If anyone would like to help, it would be great. This might help.
I searched for: ([a-z])(^13)([a-z])
Replaced: \1 \3
Searched: ([a-z],)(^13)([a-z])
Replaced: \1 \3
Searched: "
Replaced: "
Hey Niobi,
Attached is the sample document I sent. Here is what I did:
I searched for: ([a-z])(^13)([a-z])
Replaced: \1 \3
Searched: ([a-z],)(^13)([a-z])
Replaced: \1 \3
Searched: "
Replaced: "
BUT this will be a HUGE project. The text was scanned from a scanner (OCR). So on almost every line, there's a typo or misspelling. Sentences sometimes end with odd punctuation (OCR typos). There's no formatting, no bold, no italics, no tabs, no indents, etc. Then there's the verse formatting. I converted some of the roman numerals to digits, but the verse formatting has many typos as well, so some of the roman numerals still exist in the verse references.
What you have is a raw text dump, with tens of thousands of misspellings and typos. And you will almost have to go line by line through the text. A spell check would help, but be careful of greek/hebrew words that an English spellcheck won't find.
There's still some lines that will need the line break manually removed because the search missed it (we can't remove all line breaks because then we wouldn't have paragraphs). But 99% of the bad line breaks are gone.

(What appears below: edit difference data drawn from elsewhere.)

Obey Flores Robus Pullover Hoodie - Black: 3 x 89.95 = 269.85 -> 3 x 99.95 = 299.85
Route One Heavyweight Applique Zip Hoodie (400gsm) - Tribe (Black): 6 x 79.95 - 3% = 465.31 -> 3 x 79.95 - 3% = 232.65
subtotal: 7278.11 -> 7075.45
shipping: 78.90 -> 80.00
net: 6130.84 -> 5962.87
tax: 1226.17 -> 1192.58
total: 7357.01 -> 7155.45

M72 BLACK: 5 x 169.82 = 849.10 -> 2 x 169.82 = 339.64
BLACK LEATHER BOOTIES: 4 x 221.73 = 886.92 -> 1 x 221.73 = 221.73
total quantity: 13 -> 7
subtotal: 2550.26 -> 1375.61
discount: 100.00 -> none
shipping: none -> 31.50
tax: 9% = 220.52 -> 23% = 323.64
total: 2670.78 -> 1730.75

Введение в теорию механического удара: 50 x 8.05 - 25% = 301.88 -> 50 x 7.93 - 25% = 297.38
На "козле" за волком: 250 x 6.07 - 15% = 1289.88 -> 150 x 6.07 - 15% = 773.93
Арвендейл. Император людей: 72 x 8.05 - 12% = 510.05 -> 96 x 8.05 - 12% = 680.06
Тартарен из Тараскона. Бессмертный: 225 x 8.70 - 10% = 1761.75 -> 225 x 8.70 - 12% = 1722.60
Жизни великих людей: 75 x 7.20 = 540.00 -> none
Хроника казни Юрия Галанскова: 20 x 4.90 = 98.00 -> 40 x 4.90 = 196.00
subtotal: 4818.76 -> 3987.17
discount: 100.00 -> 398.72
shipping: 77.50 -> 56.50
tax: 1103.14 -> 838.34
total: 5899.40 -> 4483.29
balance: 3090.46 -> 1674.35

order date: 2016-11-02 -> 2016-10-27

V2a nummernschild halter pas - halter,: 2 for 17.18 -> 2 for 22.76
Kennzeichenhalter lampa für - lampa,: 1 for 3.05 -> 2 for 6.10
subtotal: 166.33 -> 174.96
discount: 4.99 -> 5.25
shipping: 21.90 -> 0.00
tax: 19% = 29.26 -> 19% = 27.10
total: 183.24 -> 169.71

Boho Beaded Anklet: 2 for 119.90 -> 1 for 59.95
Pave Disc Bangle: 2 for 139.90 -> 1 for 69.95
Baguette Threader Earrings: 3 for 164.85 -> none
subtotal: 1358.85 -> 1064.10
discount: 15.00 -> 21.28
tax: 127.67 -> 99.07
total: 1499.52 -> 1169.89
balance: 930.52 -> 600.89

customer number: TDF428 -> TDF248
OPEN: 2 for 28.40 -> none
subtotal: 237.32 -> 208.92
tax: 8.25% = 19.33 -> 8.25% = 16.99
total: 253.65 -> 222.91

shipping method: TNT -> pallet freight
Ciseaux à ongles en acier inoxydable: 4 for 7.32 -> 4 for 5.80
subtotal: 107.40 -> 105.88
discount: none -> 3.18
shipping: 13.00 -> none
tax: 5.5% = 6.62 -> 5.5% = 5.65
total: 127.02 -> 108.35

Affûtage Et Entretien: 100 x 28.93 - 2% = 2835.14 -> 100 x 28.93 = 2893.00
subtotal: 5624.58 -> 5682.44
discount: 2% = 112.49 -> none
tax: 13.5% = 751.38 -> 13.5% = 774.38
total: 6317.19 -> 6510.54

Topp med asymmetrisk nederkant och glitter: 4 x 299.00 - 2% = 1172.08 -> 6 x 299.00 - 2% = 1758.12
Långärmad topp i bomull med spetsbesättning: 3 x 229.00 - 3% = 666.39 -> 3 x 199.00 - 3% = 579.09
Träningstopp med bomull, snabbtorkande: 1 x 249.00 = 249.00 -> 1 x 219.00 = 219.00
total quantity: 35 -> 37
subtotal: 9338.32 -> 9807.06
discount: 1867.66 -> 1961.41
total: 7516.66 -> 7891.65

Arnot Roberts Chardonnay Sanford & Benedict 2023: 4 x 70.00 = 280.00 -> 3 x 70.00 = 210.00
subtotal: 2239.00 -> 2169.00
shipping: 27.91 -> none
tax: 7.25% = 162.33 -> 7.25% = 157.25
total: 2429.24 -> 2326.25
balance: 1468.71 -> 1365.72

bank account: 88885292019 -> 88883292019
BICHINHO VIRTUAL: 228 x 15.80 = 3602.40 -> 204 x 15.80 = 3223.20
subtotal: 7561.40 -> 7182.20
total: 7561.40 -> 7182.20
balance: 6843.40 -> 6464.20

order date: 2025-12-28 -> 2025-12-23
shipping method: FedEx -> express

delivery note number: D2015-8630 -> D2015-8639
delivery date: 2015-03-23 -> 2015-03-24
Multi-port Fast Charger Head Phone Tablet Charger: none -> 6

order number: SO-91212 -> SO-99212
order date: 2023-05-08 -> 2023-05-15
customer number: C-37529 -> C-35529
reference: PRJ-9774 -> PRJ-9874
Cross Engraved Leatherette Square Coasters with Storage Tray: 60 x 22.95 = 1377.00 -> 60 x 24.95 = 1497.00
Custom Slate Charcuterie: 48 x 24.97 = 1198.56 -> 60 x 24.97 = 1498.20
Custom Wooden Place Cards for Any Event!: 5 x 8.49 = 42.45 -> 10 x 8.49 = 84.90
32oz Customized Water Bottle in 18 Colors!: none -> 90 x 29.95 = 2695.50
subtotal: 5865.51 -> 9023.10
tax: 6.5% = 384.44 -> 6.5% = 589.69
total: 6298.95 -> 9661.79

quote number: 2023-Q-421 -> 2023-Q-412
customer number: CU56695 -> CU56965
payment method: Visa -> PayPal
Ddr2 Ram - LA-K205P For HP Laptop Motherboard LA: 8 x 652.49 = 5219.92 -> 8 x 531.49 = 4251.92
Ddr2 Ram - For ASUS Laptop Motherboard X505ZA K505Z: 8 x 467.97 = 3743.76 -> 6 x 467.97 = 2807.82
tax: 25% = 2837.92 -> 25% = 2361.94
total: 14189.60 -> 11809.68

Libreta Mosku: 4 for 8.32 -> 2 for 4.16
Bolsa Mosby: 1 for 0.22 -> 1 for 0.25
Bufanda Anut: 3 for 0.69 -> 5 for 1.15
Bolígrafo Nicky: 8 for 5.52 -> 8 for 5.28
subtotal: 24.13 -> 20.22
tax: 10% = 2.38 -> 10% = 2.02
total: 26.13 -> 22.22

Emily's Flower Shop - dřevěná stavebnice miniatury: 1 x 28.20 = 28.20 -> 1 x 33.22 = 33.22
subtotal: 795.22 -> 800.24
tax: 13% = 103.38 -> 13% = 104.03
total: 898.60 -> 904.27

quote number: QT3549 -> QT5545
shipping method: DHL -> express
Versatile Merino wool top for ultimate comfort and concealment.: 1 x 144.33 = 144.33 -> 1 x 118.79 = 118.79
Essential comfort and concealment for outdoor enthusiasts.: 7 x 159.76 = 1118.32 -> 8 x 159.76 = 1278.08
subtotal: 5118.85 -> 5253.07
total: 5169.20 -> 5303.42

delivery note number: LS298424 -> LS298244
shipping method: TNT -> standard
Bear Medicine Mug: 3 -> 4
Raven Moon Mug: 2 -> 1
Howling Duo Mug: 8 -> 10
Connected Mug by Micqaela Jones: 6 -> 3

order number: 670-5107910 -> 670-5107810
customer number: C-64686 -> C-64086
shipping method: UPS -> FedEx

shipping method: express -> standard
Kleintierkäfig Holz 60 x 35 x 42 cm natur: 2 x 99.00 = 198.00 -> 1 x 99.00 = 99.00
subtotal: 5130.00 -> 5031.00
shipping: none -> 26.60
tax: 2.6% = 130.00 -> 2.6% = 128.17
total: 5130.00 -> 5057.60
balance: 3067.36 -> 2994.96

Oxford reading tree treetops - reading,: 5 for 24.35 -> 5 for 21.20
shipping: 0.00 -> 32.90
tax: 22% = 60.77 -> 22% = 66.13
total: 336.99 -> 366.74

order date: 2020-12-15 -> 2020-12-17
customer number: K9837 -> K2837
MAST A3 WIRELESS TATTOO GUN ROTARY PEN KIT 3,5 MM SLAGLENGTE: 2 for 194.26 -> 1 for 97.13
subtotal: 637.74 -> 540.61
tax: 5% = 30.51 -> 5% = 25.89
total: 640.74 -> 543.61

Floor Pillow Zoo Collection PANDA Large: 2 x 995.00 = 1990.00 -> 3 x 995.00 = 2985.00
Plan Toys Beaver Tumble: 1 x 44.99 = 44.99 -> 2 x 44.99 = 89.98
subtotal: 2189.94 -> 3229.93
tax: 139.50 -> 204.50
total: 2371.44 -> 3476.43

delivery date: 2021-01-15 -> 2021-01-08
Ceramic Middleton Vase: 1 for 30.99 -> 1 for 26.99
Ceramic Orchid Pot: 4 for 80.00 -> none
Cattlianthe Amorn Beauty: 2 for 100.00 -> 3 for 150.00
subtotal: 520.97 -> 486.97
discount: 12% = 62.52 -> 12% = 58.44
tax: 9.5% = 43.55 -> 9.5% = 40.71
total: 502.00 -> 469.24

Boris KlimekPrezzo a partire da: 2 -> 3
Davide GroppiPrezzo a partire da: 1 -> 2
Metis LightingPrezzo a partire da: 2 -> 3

In Word, when you use the Search/Replace feature, a Search Replace Box appears. Click on the More button. More options should appear. Click the Use Wildcards box.
Try searching for this: [a-z]^13[a-z]
And for the replacment text, don't put anything.
That will usually deletes most extra returns.You might need a space before and/or after ^13. it all depends on the document.
Thanks again for your help.
Patchworkid